Artful Inspiration In Painting

"Cloud Study 3"

Acrylic painting

By Lois DeWitt


Artful Inspiration! Be inspired!! It is the most valuable of creative skills!

My Inspiration in painting, drawing and poetry

I like to define inspiration as an up-lifting idea that has the potential of inspiring others and produces an end-product that broadcasts hope, creative confidence and happiness.

In working on a series of paintings, I am aware that all have come into being by some seed of inspiration. In all of them, I employ the same skills and techniques and the subject matter is a theme that unites all of them. Lately my paintings have been dealing with my observations of the things in my life that are beautiful and important to me. I’ve done a painting of the plastic quart-size pitcher I use to make the refrigerator tea. Sunlight is shining through the semi-translucent container and pooling around the base, which is half-shrouded in a dishtowel.

I think most people like this painting for what inspired me to paint it: the humility of this dollar store item transformed into a kind of spirituality by the slant of early morning sunlight illuminating is watery contents. The deep green of the dishtowel embracing the base of the pitcher and the counter interlaced with blue shadow-patterns from the windowpane in the background.
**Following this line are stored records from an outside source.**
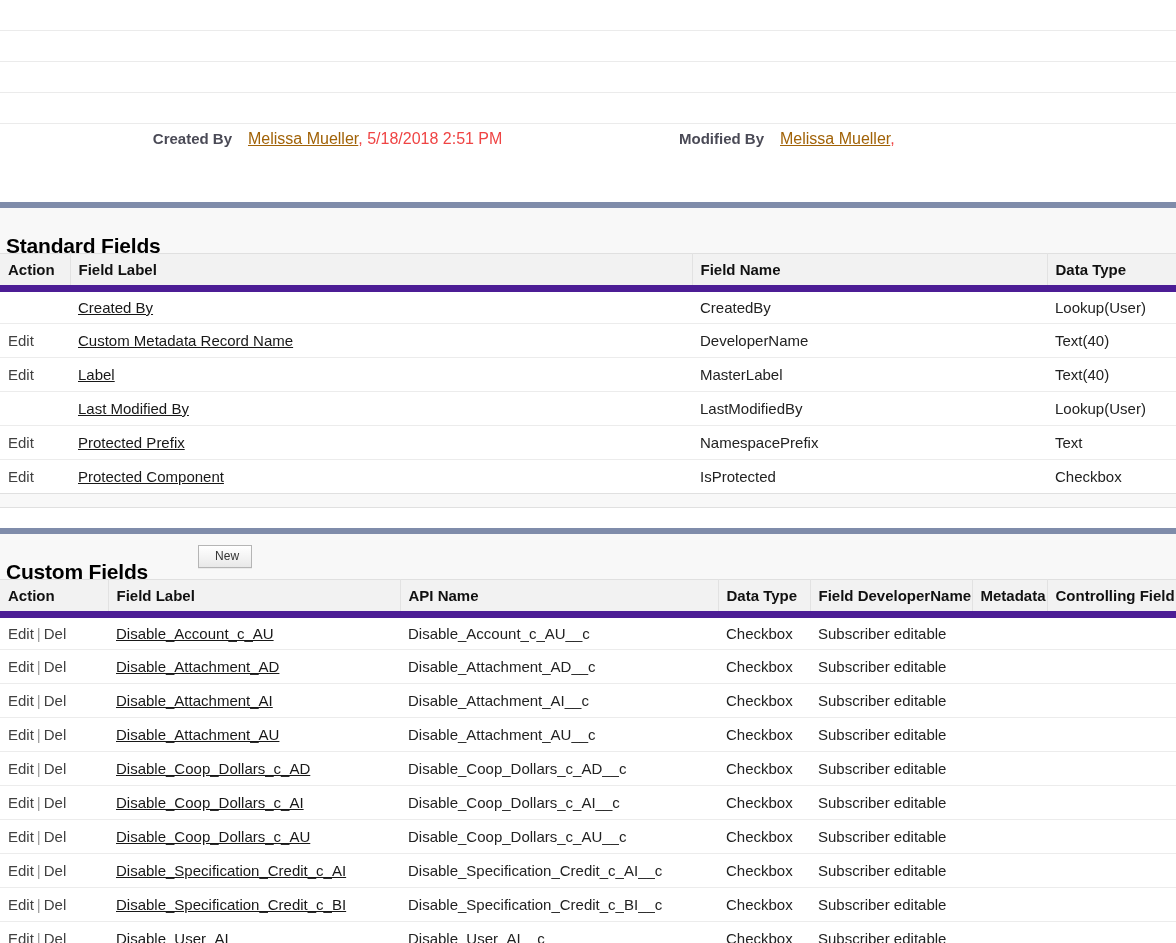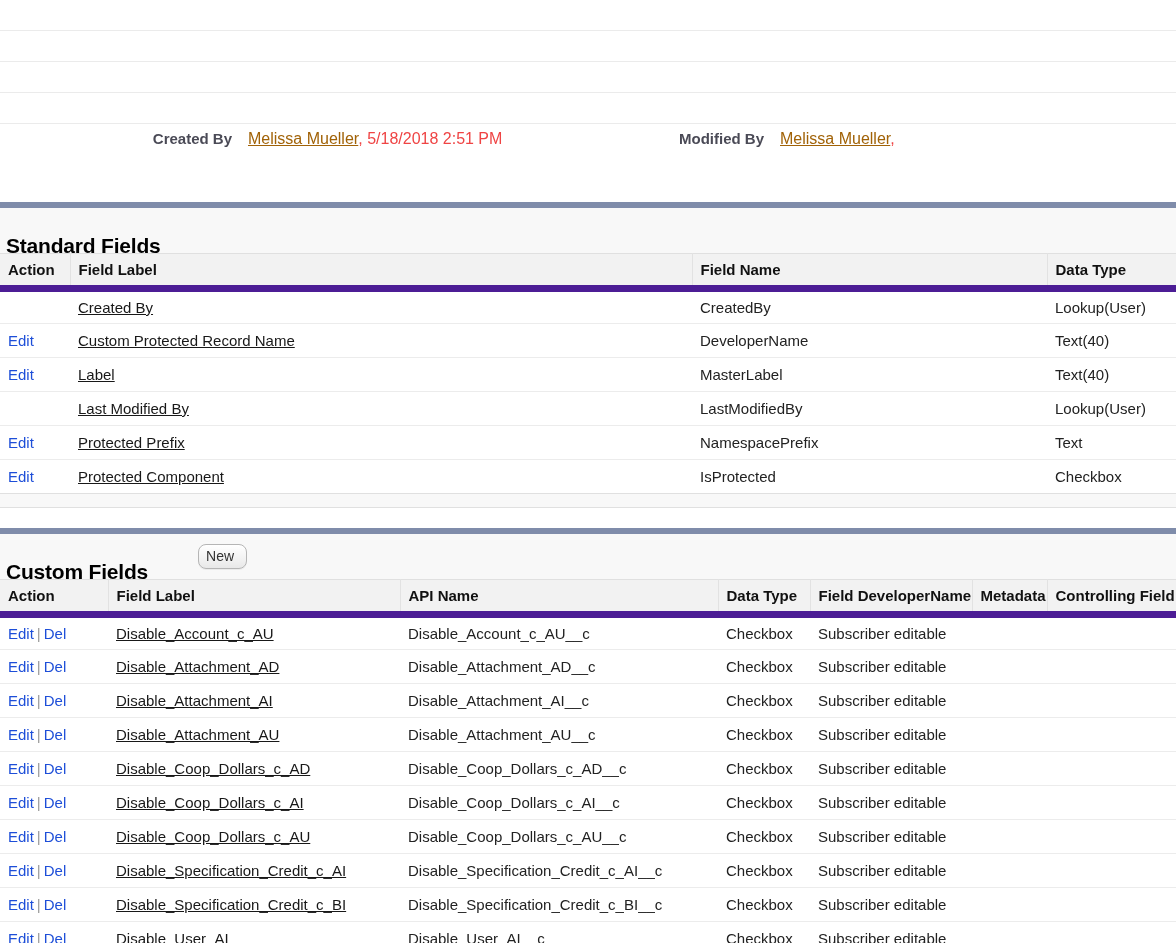--- a/index.html
+++ b/index.html
@@ -66,26 +66,26 @@
   .rl-title {
     font-size: 21px;
     font-weight: bold;
     color: #000000;
     letter-spacing: -0.2px;
     margin-top: 31px;
   }
   .rl-actions { margin-left: 50px; display: flex; gap: 6px; }
   .btn {
     font-family: "Liberation Sans", sans-serif;
-    font-size: 14px;
+    font-size: 12px;
     color: #333333;
     background: linear-gradient(to bottom, #ffffff 0%, #f2f2f2 60%, #e8e8e8 100%);
     border: 1px solid #b5b5b5;
-    border-radius: 8px;
-    padding: 3px 12px 4px 7px;
+    border-radius: 0;
+    padding: 3px 12px 4px 16px;
     cursor: pointer;
     box-shadow: 0 1px 0 rgba(0,0,0,0.05);
   }
 
   
   table.rl-table {
     width: 1176px;
     border-collapse: collapse;
     table-layout: fixed;
     font-size: 15px;
@@ -109,21 +109,21 @@
     padding: 7px 8px 7px 8px;
     white-space: nowrap;
     color: #222222;
     height: 34px;
     vertical-align: middle;
     overflow: hidden;
   }
   table.rl-table tbody tr:last-child td { border-bottom: 1px solid #e0e0e0; }
 
   a.action-link {
-    color: #1d4ed8;
+    color: #404040;
     text-decoration: none;
   }
   .sep { color: #9a9a9a; padding: 0 3px; }
 
   a.row-link {
     color: #181818;
     text-decoration: underline;
   }
 
   .table-footer {
@@ -217,21 +217,21 @@
   </thead>
   <tbody id="standard-fields-body">
       <tr>
         <td></td>
         <td><a class="row-link" href="#">Created By</a></td>
         <td>CreatedBy</td>
         <td>Lookup(User)</td>
       </tr>
       <tr>
         <td><a class="action-link" href="#">Edit</a></td>
-        <td><a class="row-link" href="#">Custom Protected Record Name</a></td>
+        <td><a class="row-link" href="#">Custom Metadata Record Name</a></td>
         <td>DeveloperName</td>
         <td>Text(40)</td>
       </tr>
       <tr>
         <td><a class="action-link" href="#">Edit</a></td>
         <td><a class="row-link" href="#">Label</a></td>
         <td>MasterLabel</td>
         <td>Text(40)</td>
       </tr>
       <tr>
I can’t say where my next inspiration will come from. Perhaps it will be the house next door at dusk, a street light glowing in early morning blue haze or sunlight through a living room curtain. I am always on the look out for the thing that inspires me, grab my camera, take a photo to capture the scene and print it out on my computer. I have a large and growing collection of photos which are all candidates for becoming a painting or drawing.


"Charley And The Clouds"

Oil painting

By Lois DeWitt


Looking for artful inspiration? Ask yourself, what inspires me to create?

Painting inspires me! The colors, the brushes, the canvas! Oil is a fantastic medium to use to depict light, dark and color gradations! The advantage of oils over acrylics, especially for the technique I am using, is that oils don't dry fast and have a nice matte finish when dry. A gradation from green to red, for example, can be done in either oils or acrylics by blending to the colors together to make a seamless transition. The wet-on-wet- gradation in acrylics must be done fairly quickly with acrylics, because they dry fast. It will work well, but once it is set up and dried, the blending is over. There are retardants that can be used to to deter drying time in acrylics and this will help when altering the blending technique to do more blending or change the blending.
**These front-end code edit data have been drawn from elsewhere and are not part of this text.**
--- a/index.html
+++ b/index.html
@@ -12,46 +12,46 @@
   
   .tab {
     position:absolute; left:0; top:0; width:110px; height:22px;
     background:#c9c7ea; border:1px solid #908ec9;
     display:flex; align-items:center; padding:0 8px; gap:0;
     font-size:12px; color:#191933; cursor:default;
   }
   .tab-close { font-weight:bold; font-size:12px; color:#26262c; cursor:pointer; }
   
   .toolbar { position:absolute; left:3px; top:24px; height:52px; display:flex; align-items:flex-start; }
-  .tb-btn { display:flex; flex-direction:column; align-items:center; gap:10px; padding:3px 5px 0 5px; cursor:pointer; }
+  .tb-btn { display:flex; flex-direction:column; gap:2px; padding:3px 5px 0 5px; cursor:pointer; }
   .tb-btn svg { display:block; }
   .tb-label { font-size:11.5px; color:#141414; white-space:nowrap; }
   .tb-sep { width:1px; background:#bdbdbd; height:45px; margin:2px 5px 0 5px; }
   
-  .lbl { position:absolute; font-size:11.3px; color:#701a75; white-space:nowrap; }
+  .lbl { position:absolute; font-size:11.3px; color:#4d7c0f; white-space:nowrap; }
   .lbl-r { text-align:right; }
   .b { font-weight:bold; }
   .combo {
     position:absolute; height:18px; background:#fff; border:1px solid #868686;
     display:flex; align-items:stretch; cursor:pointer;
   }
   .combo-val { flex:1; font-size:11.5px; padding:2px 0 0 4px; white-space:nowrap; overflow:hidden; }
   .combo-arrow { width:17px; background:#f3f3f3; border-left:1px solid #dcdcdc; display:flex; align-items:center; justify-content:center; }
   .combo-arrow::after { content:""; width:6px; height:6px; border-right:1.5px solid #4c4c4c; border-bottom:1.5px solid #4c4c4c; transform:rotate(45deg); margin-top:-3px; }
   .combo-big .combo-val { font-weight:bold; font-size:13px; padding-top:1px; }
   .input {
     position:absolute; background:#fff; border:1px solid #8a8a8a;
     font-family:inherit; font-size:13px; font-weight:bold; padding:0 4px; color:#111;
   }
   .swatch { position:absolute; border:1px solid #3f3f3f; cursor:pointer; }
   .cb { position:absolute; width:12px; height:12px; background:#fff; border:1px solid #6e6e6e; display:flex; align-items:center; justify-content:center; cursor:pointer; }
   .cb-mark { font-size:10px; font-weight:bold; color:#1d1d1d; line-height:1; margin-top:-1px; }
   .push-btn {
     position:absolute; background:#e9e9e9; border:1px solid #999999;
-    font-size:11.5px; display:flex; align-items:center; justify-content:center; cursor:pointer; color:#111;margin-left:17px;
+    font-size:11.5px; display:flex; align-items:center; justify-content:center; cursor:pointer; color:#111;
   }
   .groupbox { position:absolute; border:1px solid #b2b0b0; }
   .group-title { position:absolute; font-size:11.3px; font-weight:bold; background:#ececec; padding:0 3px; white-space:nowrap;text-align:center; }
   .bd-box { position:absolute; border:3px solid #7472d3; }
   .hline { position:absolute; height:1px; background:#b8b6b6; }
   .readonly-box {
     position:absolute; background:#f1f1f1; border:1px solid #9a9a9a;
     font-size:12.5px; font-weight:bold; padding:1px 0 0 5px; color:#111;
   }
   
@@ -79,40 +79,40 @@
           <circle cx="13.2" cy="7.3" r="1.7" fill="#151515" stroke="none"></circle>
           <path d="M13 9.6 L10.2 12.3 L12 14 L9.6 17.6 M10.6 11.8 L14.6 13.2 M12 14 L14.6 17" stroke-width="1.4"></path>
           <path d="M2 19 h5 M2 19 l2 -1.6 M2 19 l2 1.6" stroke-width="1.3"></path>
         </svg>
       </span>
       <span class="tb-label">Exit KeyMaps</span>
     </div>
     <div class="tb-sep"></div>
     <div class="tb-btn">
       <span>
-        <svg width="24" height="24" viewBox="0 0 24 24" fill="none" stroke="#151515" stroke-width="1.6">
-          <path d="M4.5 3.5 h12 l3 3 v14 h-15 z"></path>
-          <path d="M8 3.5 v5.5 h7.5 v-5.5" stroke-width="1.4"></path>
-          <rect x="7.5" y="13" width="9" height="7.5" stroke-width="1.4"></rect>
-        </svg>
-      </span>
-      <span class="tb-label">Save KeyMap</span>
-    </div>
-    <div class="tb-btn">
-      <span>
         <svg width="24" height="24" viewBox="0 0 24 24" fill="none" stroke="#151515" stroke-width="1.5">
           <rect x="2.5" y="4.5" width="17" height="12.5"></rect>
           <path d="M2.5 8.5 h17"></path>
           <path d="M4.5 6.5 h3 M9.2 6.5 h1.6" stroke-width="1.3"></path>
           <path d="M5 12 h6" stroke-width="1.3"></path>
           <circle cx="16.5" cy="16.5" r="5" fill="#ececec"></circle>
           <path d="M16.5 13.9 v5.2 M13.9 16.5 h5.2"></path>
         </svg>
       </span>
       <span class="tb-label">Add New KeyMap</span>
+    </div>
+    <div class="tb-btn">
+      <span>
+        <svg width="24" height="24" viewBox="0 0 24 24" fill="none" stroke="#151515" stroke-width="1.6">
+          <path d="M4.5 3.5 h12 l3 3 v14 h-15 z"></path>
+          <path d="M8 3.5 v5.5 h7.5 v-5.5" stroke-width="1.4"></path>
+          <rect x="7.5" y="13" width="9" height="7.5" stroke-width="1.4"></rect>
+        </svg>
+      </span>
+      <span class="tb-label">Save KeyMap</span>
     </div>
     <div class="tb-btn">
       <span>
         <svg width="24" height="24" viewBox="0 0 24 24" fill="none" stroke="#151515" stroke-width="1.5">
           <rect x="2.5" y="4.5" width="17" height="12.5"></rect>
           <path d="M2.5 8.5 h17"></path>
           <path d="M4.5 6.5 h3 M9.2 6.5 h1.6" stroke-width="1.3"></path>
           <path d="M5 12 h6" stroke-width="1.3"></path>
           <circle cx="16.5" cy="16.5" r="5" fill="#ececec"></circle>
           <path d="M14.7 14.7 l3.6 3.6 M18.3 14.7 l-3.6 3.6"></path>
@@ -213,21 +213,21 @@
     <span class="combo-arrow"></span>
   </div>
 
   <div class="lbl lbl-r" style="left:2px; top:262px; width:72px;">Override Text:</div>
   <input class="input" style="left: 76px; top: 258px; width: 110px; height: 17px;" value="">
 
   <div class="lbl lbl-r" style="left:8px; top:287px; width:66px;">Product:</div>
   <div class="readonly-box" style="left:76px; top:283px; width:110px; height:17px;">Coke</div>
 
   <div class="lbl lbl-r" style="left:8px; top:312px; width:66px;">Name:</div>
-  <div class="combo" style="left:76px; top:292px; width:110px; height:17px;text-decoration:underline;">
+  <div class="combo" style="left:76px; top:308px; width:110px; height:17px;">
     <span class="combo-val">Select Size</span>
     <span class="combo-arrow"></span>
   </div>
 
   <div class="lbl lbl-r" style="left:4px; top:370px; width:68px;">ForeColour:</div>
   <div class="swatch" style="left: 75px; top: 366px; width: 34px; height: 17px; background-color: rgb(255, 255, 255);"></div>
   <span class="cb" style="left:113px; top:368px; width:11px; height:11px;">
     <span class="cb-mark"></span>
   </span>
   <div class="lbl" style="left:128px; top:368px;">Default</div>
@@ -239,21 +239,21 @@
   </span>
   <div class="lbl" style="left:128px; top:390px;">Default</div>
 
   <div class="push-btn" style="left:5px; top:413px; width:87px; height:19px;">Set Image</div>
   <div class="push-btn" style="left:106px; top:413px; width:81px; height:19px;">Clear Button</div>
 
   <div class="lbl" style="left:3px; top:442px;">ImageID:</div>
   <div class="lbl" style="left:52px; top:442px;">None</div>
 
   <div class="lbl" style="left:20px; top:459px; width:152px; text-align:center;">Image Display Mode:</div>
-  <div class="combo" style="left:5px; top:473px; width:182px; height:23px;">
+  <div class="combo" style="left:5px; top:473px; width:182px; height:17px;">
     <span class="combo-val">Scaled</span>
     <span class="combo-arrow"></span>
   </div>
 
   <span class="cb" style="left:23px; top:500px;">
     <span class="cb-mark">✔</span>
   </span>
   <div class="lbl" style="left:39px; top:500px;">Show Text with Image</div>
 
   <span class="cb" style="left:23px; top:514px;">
With oils, the same gradation can be made, taking about the same amount of time, but a return into the blending technique to change it can be done because the painting is not dry. On the other hand, a BIG change in the blending technique, for example changing a gradation of green into red to a gradation of blue into yellow, cannot easily happen in oils, because all of the paint is still very wet and to go over what you have painted with other colors will just blend them altogether.

When a student doesn't know whether to work with acrylic or oil paints, this information is helpful.

I teach acrylic painting techniques and, in presenting the various skills and techniques they will need to pain with acrylics, I also introduce the time clock which is always present with quick-drying paints.


Images and Ideas

I ask my drawing students to keep a sketch journal. They soon learn to jot down an image and take notes on their thoughts of what caused them to notice this particular thing and why were they inspired by it? In this fleeting world, they make a simple documentation: a quick drawing and a few words that will capture the image and their response to something that flickered bright in front of them for an instant and then vanished.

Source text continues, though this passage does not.